Your objective
Tally the lines of the listing that contain the string "nuestros". Give the number and nothing else.

Records for the exercise
----------
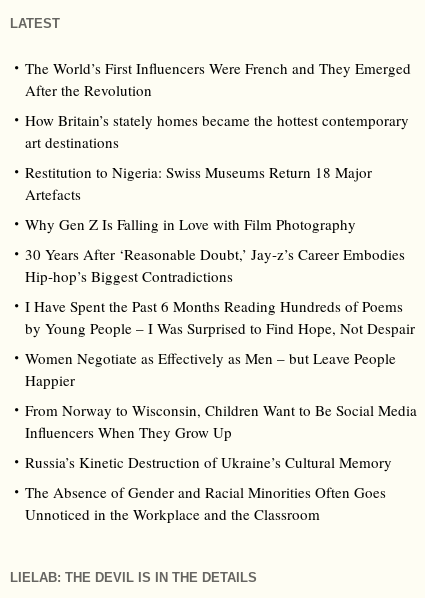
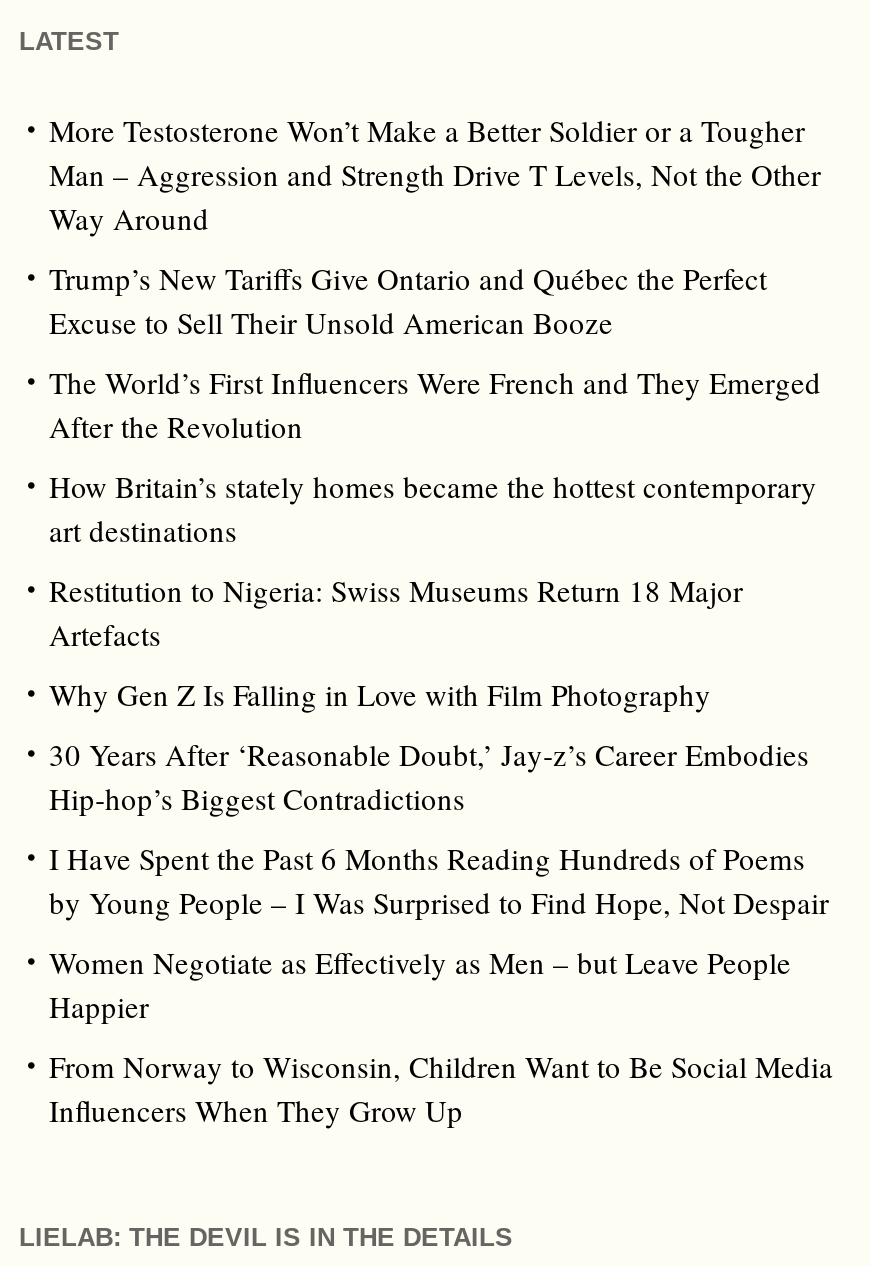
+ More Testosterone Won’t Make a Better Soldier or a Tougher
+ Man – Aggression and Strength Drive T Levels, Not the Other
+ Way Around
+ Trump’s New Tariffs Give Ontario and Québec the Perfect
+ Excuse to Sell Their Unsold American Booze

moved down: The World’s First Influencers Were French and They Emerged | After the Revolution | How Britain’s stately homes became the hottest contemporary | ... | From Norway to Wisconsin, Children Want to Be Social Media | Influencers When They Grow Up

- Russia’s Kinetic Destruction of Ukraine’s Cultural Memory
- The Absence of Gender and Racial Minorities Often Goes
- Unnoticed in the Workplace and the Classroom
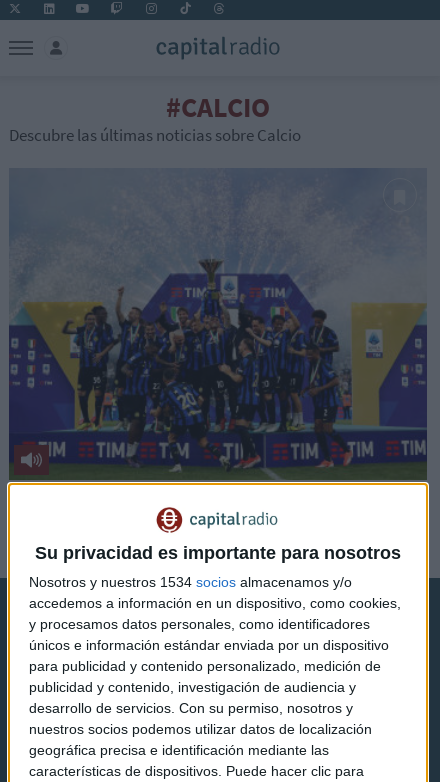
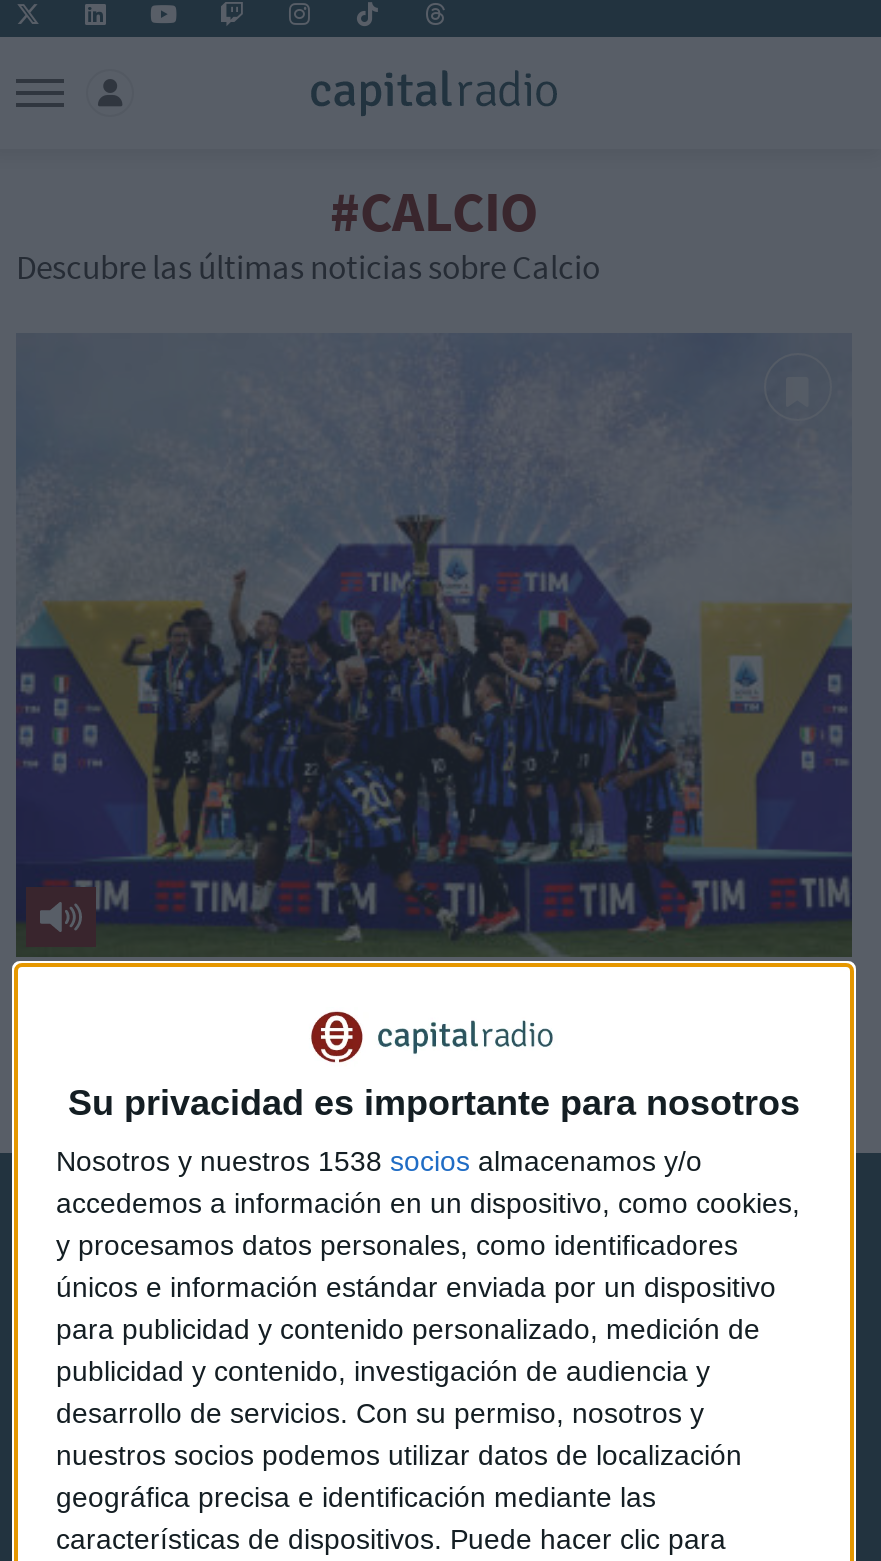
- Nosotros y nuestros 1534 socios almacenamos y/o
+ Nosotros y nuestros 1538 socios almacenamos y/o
----------
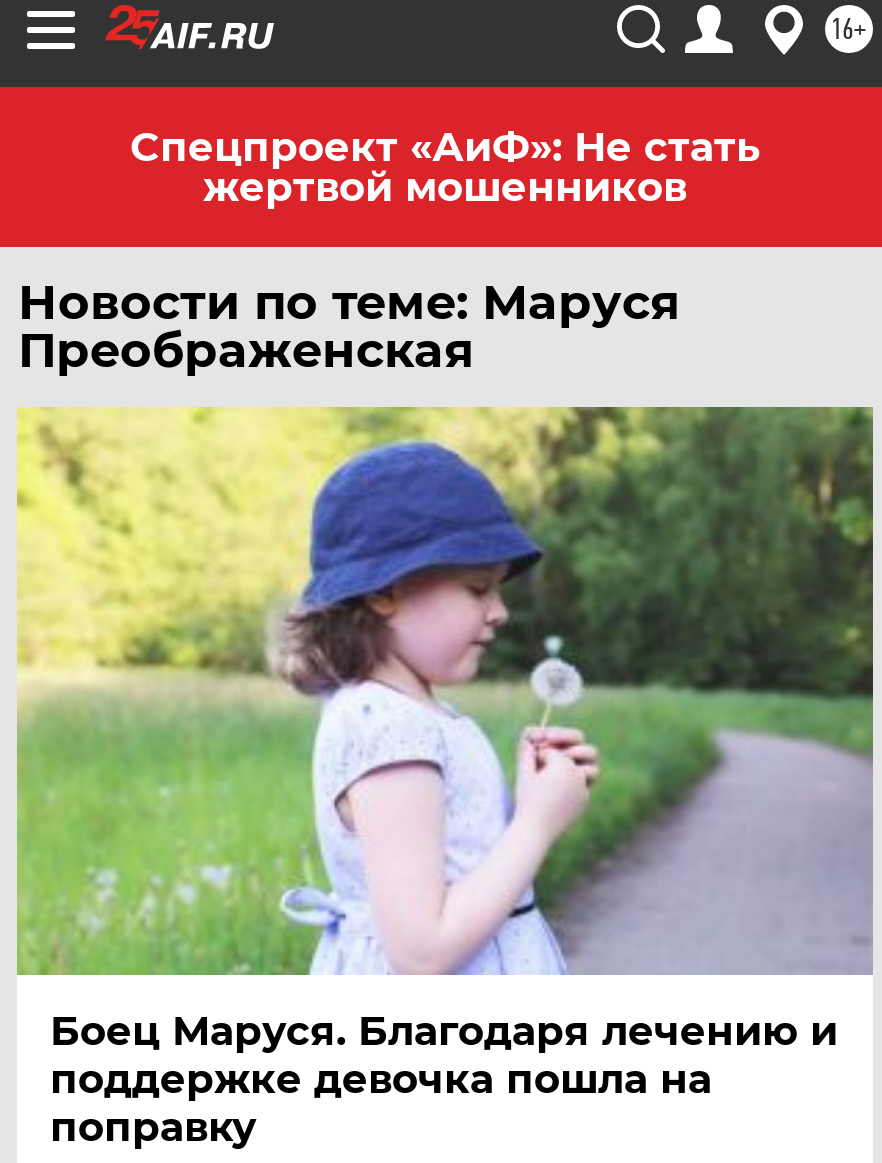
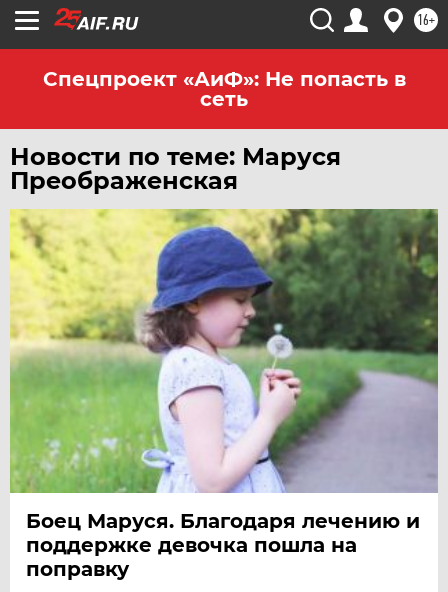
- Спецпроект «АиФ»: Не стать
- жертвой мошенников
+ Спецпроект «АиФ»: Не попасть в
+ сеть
----------
Answer section
2